This is not a post about noted baseball historian and stat-geek extraordinaire Bill James, as much as it is a quick tribute to Stan Musial.
For some reason, I've been thinking a lot about Musial lately.
Maybe it's just my growing impatience with so many of the pampered, coddled, limo-riding, entourage-wielding and mind-numbingly overpaid ballplayers we now have running around passing themselves off as sports heroes and role models, but there remains something, I don't know, remarkably normal, remarkably decent about Stan Musial.
In fact, for all his greatness as a baseball player, what continues to define him (and astound others like me) is his greatness as a person; Musial's incredible measure as a man. In fact, apparently that's exactly what many tough but knowledgeable New Yorkers started calling him years ago whenever he used to come to bat.
According to reports, Giant fans in the old Polo Grounds were the first to say with a combination of dread and respect whenever the still-young Stan rose from the on-deck circle and ambled toward the plate, "Here comes the Man." From their candid acknowledgement grew the name the rest of the world started using in reference to him: Stan the Man.
If you don't know much about Stan Musial, just Google his name. And not only look at his numbers, look past them. And I'm not talking about his Presidential Medal of Freedom or the fact he once appeared on Hee Haw playing the harmonica.
Read the kind of things people continue to say and write about him. People ranging from kids, peers, baseball fans, and his fellow World War II veterans, to bright lights from all walks of life.

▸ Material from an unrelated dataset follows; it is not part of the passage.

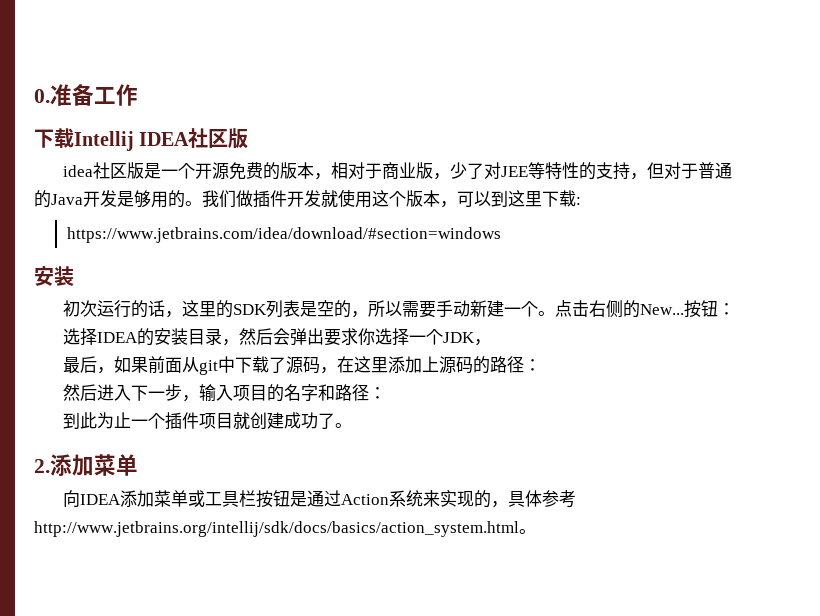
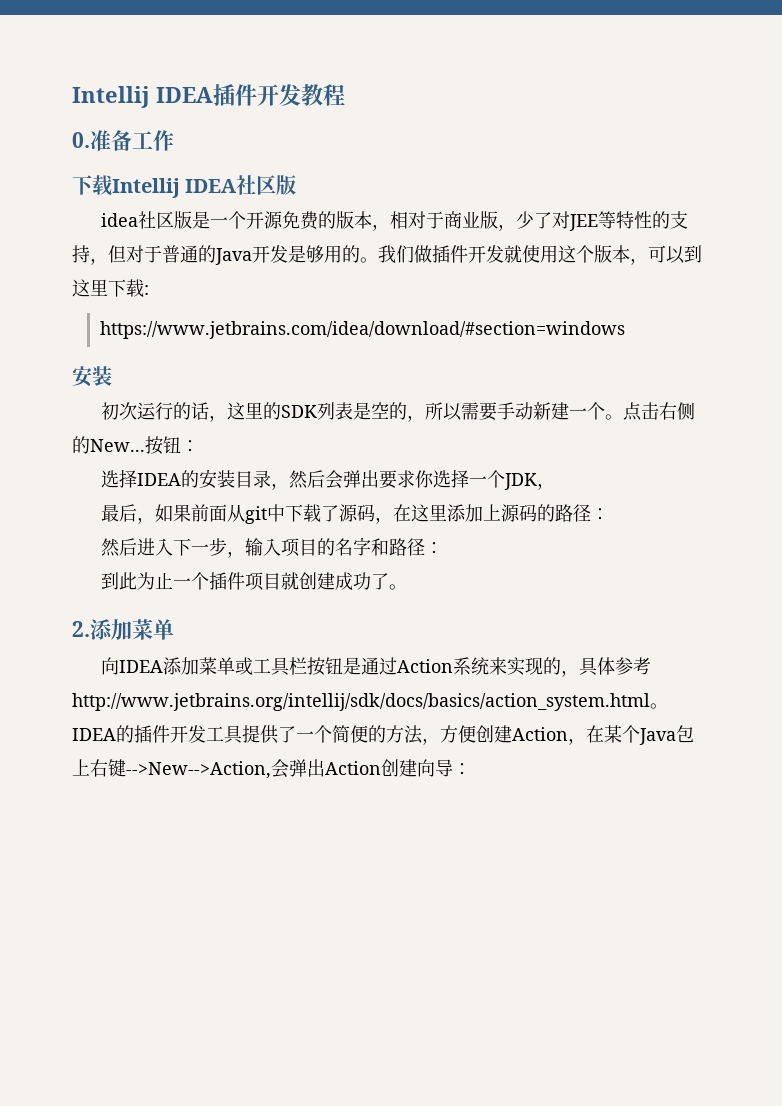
(34, 96) none -> [72,84,345,108] Intellij IDEA插件开发教程 //
(536, 531) none -> [72,725,694,745] [72,759,471,779] IDEA的插件开发工具提供了一个简便的方法，方便创建Action，在某个Java包上右键-->New-->Action,会弹出Action创建向导：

Luminaries running the gamut from baseball stars like Bob Costas, Hank Aaron, Warren Spahn and Joe Black to non-baseball folks like Al Hirt, John Kennedy, Angie Dickinson, James Michener and Pope John Paul II.
Those who met him didn't just like him. They loved him. And those that are still alive still do. What's more, they love him as a man.
As does the fomer Lillian Labash, who married her humble, self-effacing high-school sweetheart (a fellow Pole) in May of 1940 -- on May 25 to be exact -- and has remained married to him for every one of the 71 years since.
(And be sure not to miss what the St. Louis Post Dispatch ran in celebration of Stan the Man's 90th birthday, a year ago this week, and be sure to read what Sports Illustrated author and long-time Missouri-based blogger Joe Posnanski wrote about Musial at roughly the same time.)
So with that, let me offer one of my all-time favorite quotes about Musial, whose achievements somehow continue to be taken for granted by even hard-core baseball fans and continue to fall though the cracks of time. It comes from the always readable and ever-quotable Bill James.
Trying to put Stan Musial's greatness into some kind of perspective (while at the same time, perhaps, trying to put the finest point possible on his baseball legacy), James in his Historical Baseball Abstract once said coyly about Ken Griffey, Jr., a ballplayer a generation of Americans justifiably feel is the greatest they've ever seen play the game and a guy most refer to as a first-ballot Hall of Famer. Said James: "Ken Griffey, Jr. is the second best left-hand hitting center fielder ever born on November 21st in Donora, Pennsylvania."
That's right. November 21st. Happy 91st Birthday, Mr. Musial.